Lo encontré solo, sentado en una mesa. Imaginé que esperando a alguien. Me dirigí a él y me atendió con su habitual simpatía. Con esa amabilidad natural que distingue a la gente que se encuentra bien, a gusto consigo misma. Le planteé algunas dudas que me acababan de asaltar. Y hablamos unos quince minutos de todo cuanto surgió sobre la marcha, de modo espontáneo, en la conversación: sus grandes actuaciones en el Godó, su victoria en el US Open ante Connors, su rivalidad con Manolo Santana, la final de Roland Garros que perdió después de mandar por dos sets a cero ante un Björn Borg que con 18 años asombraba al mundo entero con su primer Grand Slam…

El entendimiento inmediato en esa conversación espontánea fue la semilla de lo que es hoy este libro. Como me confirmó en cuanto me dirigí a él, estaba esperando a Joan Gisbert para un acto sobre excampeones del Godó. En cualquier momento podía llegar su compañero de batallas y, con él, la conclusión del encuentro. Pero tuve la fortuna de que Gisbert se retrasó y, al ver que la conversación fluía, Orantes me invitó a sentarme junto a él.

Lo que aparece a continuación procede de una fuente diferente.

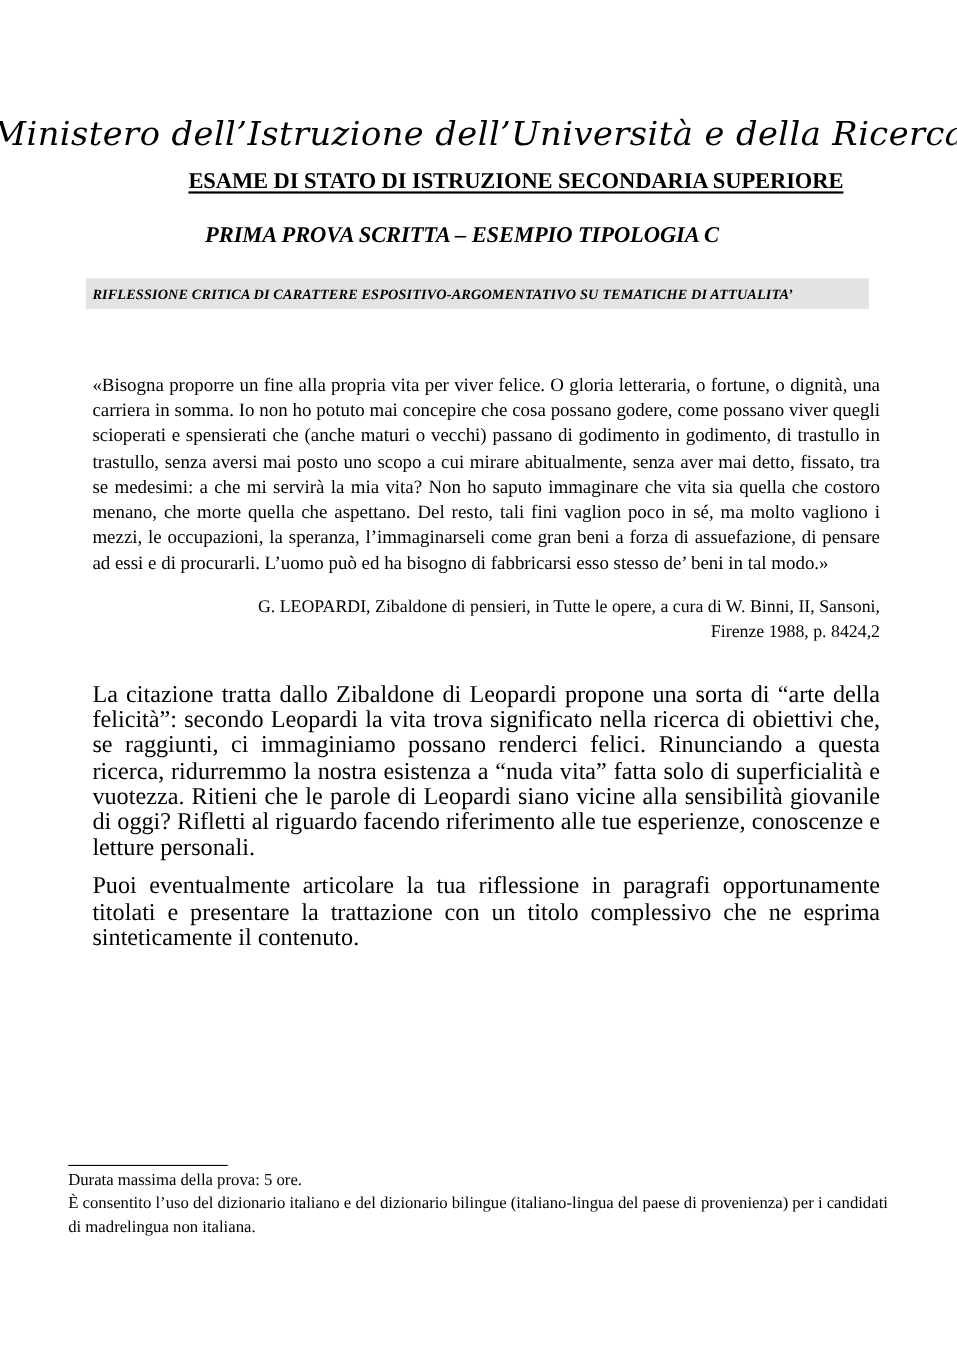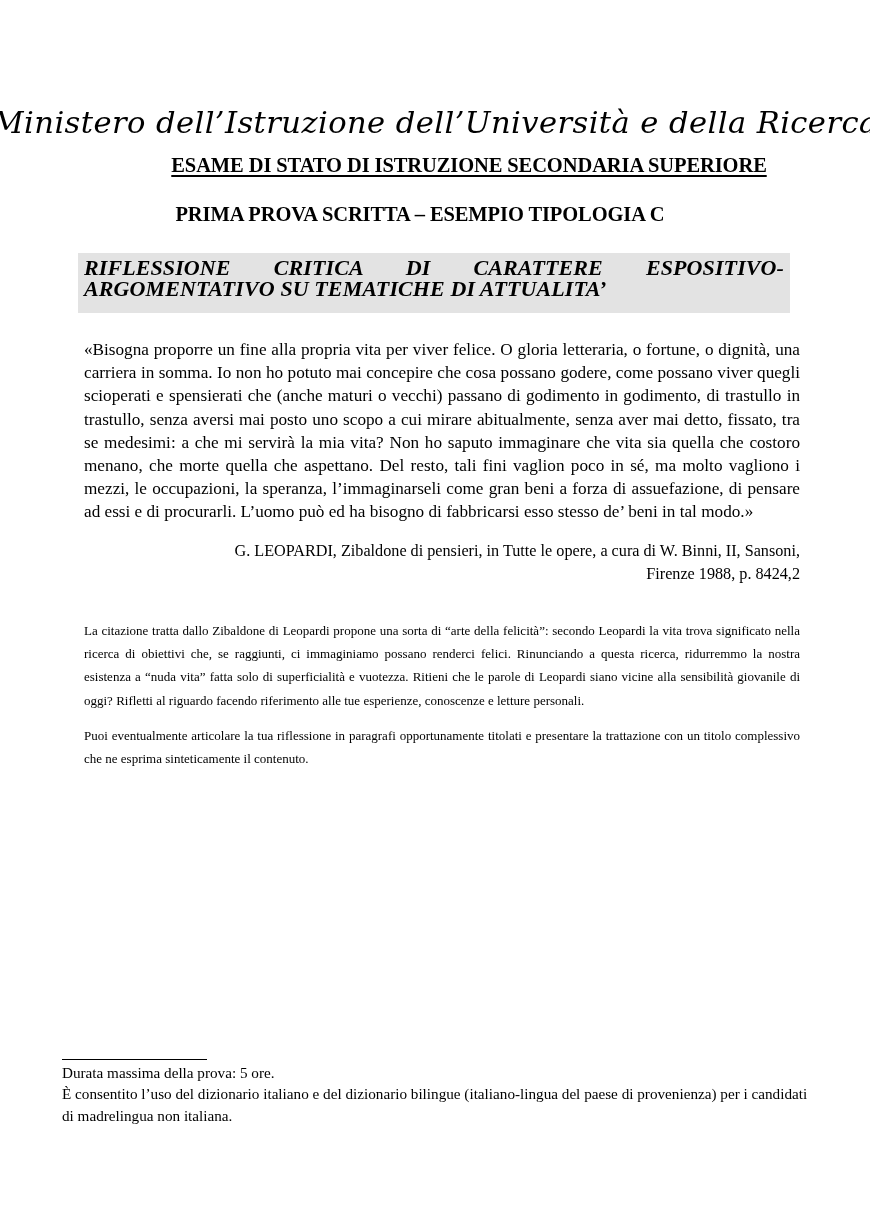--- a/index.html
+++ b/index.html
@@ -67,6 +67,7 @@
     font-size: 20.5px;
     line-height: 26px;
     letter-spacing: -0.1px;
+    font-style: italic;
   }
 
   

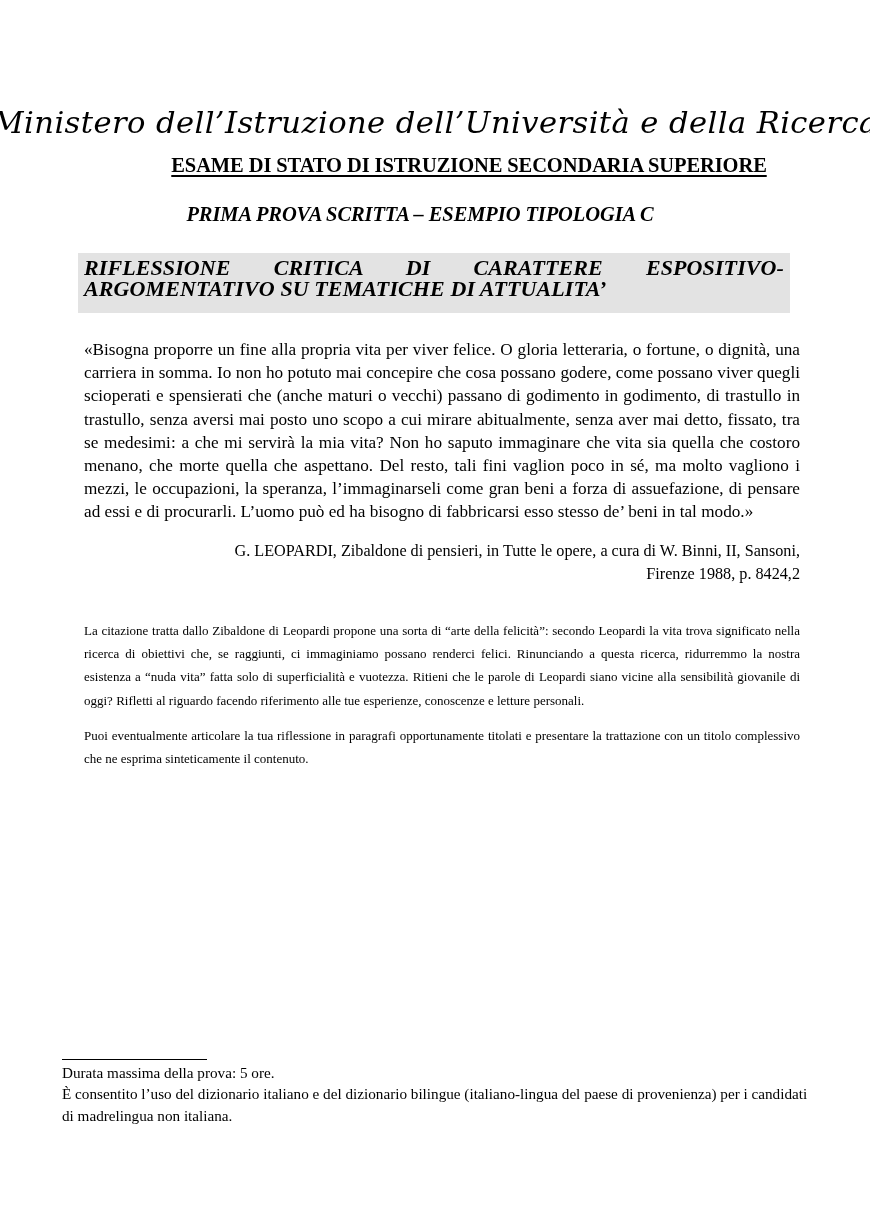--- a/index.html
+++ b/index.html
@@ -77,11 +77,11 @@
     top: 253px;
     width: 712px;
     box-sizing: border-box;
-    padding: 4px 6px 14px 6px;
+    padding: 4px 6px 3px 6px;
     background: #e3e3e3;
     font-weight: bold;
     font-style: italic;
-    font-size: 22px;
+    font-size: 13px;
     line-height: 21px;
     text-align: justify;
     text-align-last: left;

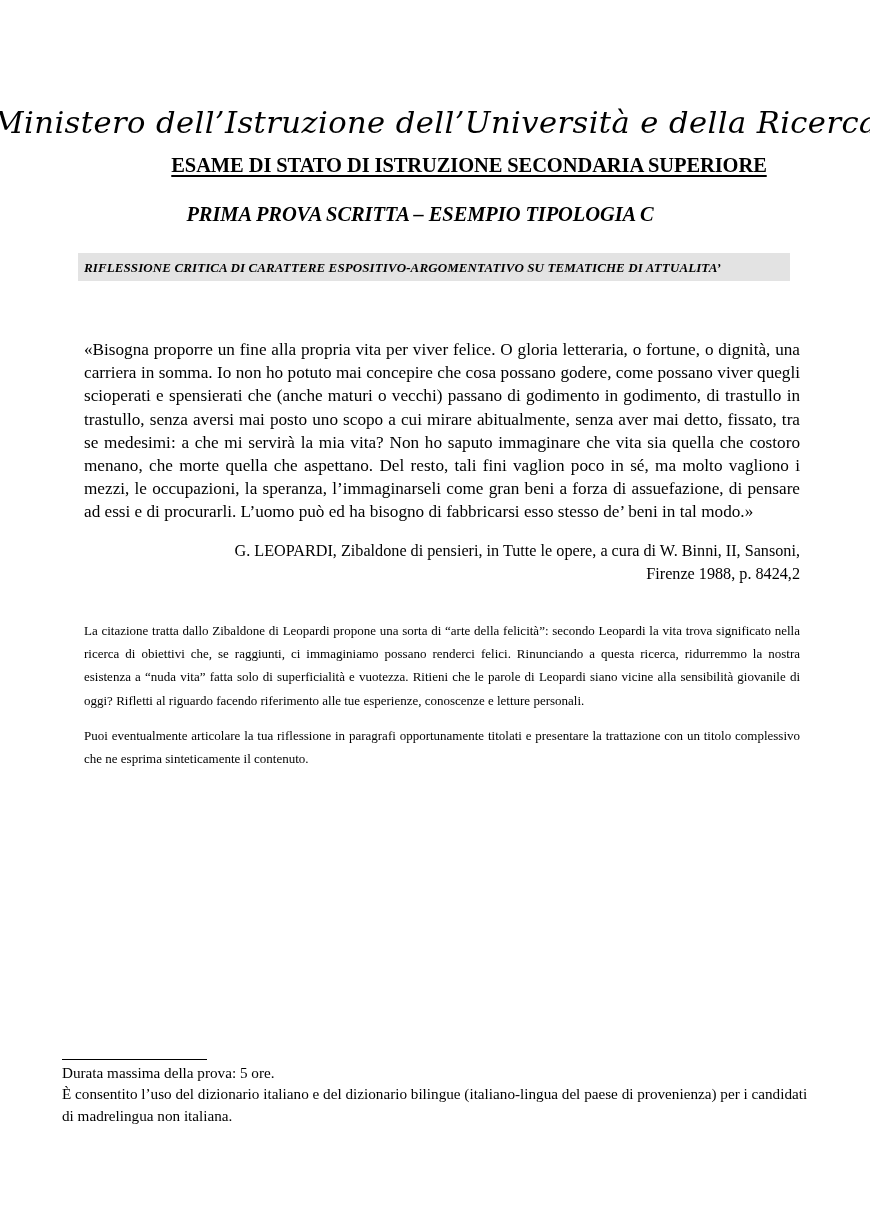--- a/index.html
+++ b/index.html
@@ -117,7 +117,7 @@
     left: 84px;
     top: 619px;
     width: 716px;
-    font-size: 13px;
+    font-size: 22px;
     line-height: 23.2px;
     text-align: justify;
     text-align-last: left;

Fueron eso, unos diez o quince minutos, pero hubiera deseado permanecer allí durante horas. Que esa conversación distendida con uno de los sujetos activos de una de las épocas más atractivas de la historia del tenis se hubiera producido en la barra de un bar, con toda una noche por delante. Era, de pronto, como poder asomarse desde un amplio ventanal a esa etapa dorada en la que el tenis se ganó el corazón de medio mundo con jugadores tan carismáticos y talentosos como Borg, Connors, Nastase, McEnroe, Vilas, Gerulaitis, Noah, Ashe, Stan Smith, Panatta…

Me asombró lo mucho que tenía que contar. Y que efectivamente lo hiciera de modo tan cercano y afable, siempre con una sonrisa, sin alzar una palabra más que la otra. Y me impactó estar hablando de tú a tú con alguien que, pese a su modestia congénita, se había batido, también de tú a tú, con los mejores tenistas de una de las épocas más brillantes de este deporte. Los números, con un simple paseo por internet, hablan por sí solos: 16 duelos con Borg (4 victorias), 15 con Connors (3 victorias), 25 con Nastase (8 victorias) o 15 con Vilas (8 victorias), por citar algunos de sus rivales más célebres.

Pensé entonces que Orantes no había tenido la repercusión que sus 33 títulos ATP, incluidos dos peces gordos como el US Open y el Masters, requerían. Que se había destacado siempre la figura de Santana, por su innegable condición de pionero del tenis español, y de resultas se había sido injusto con uno de nuestros grandes deportistas. Que valía la pena tirar del hilo para poner negro sobre blanco las vivencias de un hombre que, como decía Machado, destaca por ser, en el buen sentido de la palabra, bueno.